**Exercise details:** Return a copy of every line in the data below that contains "position".

━━ Information

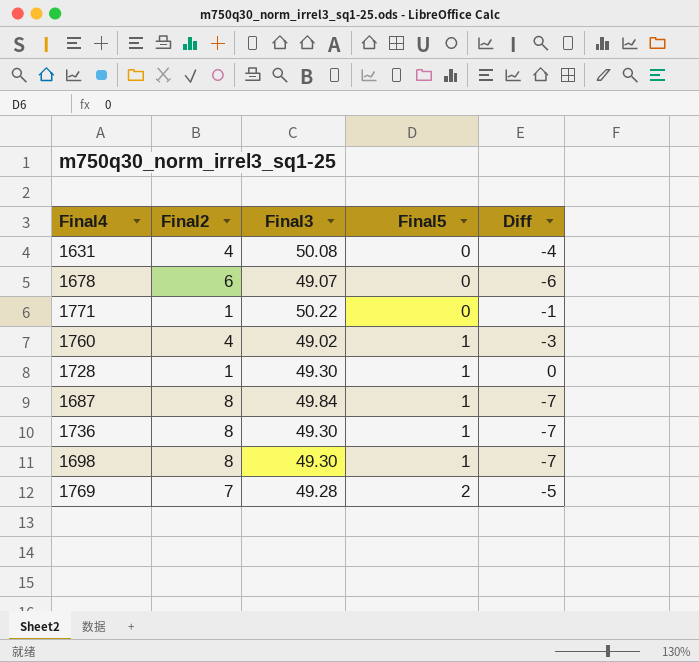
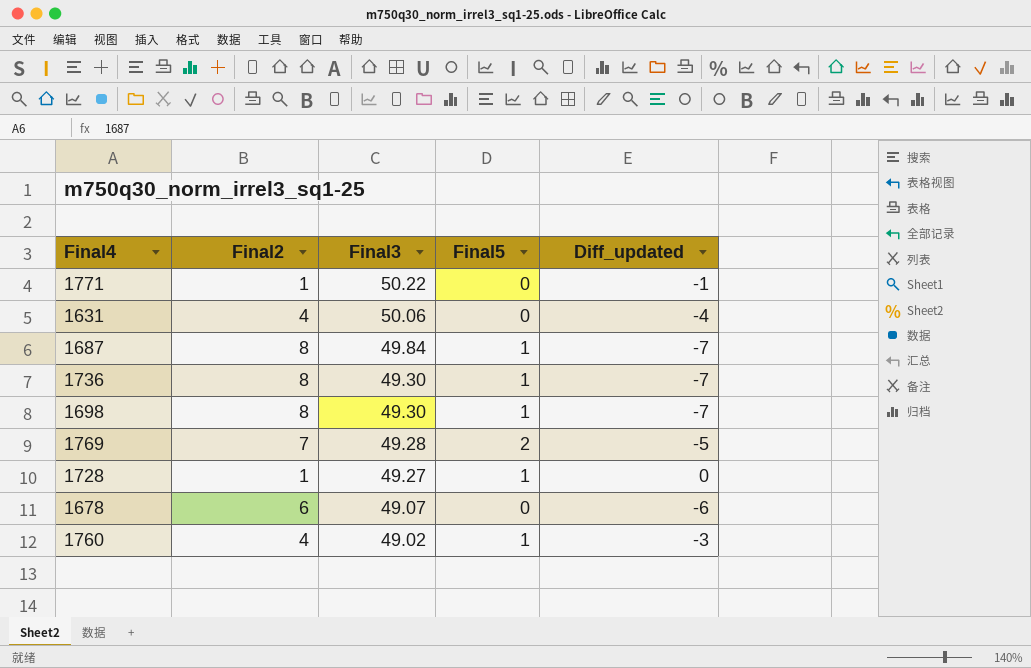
row order: Final5 ascending -> Final3 descending
column name: Diff -> Diff_updated
1631 | Final3: 50.08 -> 50.06
1728 | Final3: 49.30 -> 49.27

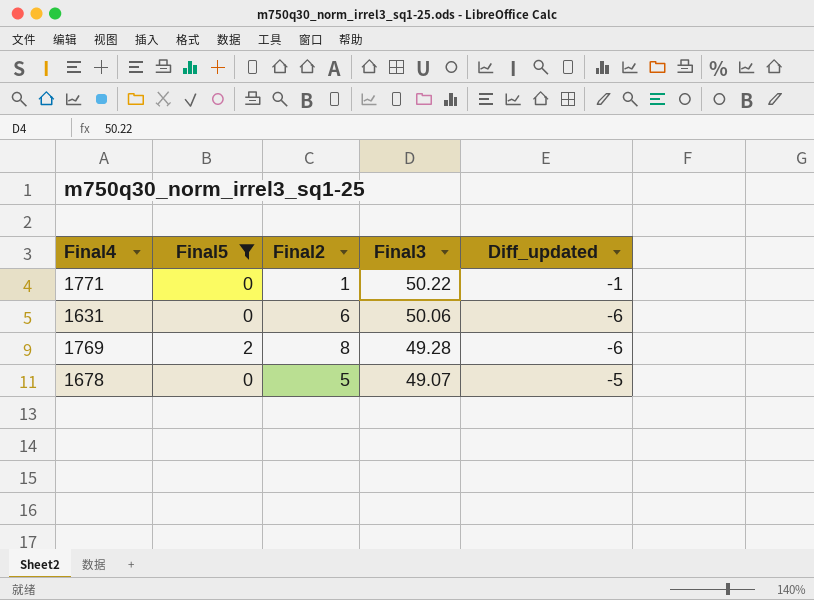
filter: none -> Final5 != 1
column Final5 | position: 4 -> 2
1631 | Final2: 4 -> 6
1631 | Diff_updated: -4 -> -6
1769 | Final2: 7 -> 8
1769 | Diff_updated: -5 -> -6
1678 | Final2: 6 -> 5
1678 | Diff_updated: -6 -> -5

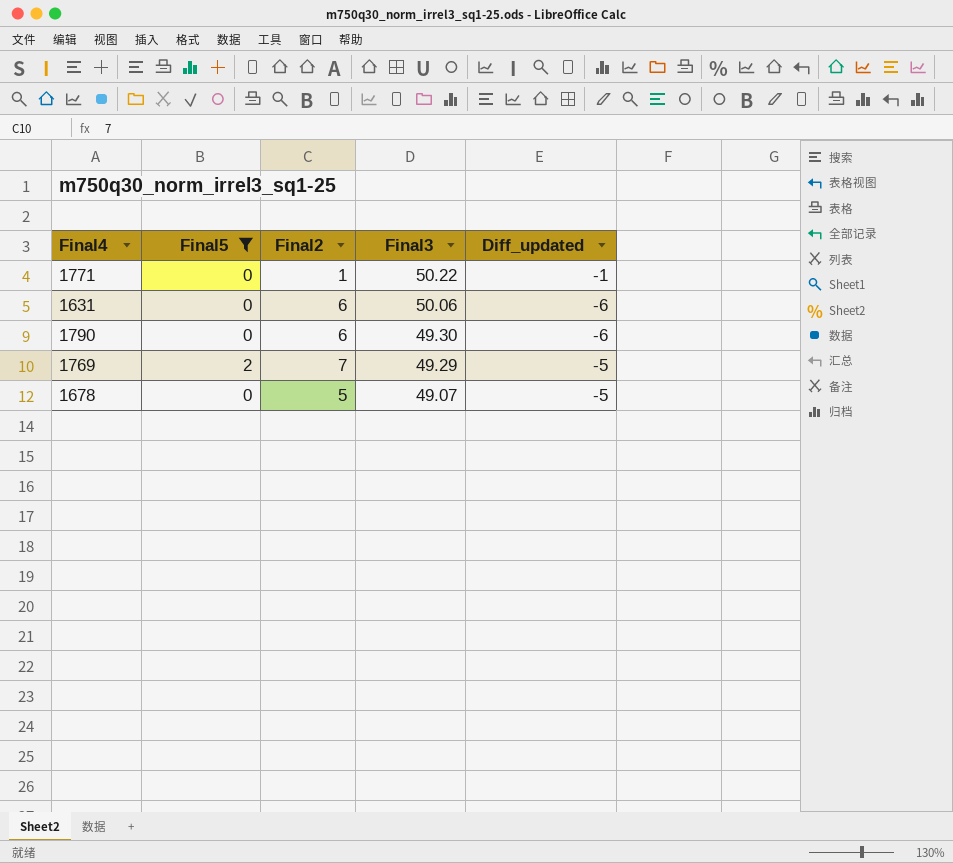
row 1790: none -> 0 | 6 | 49.30 | -6
1769 | Final2: 8 -> 7
1769 | Final3: 49.28 -> 49.29
1769 | Diff_updated: -6 -> -5

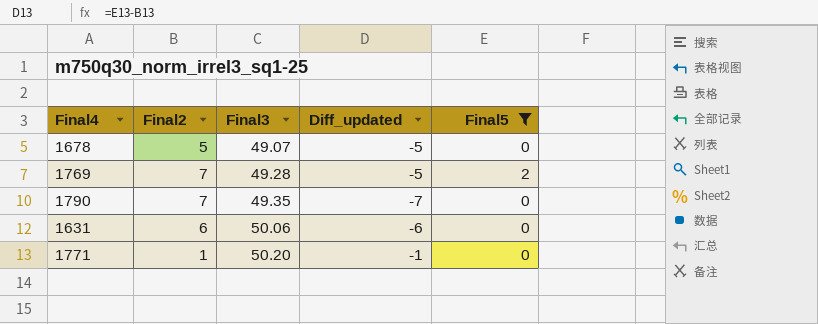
row order: Final3 descending -> Final3 ascending
column Final5 | position: 2 -> 5
1769 | Final3: 49.29 -> 49.28
1790 | Final2: 6 -> 7
1790 | Final3: 49.30 -> 49.35
1790 | Diff_updated: -6 -> -7
1771 | Final3: 50.22 -> 50.20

━━━━

**Output for this exercise:**
column Final5 | position: 4 -> 2
column Final5 | position: 2 -> 5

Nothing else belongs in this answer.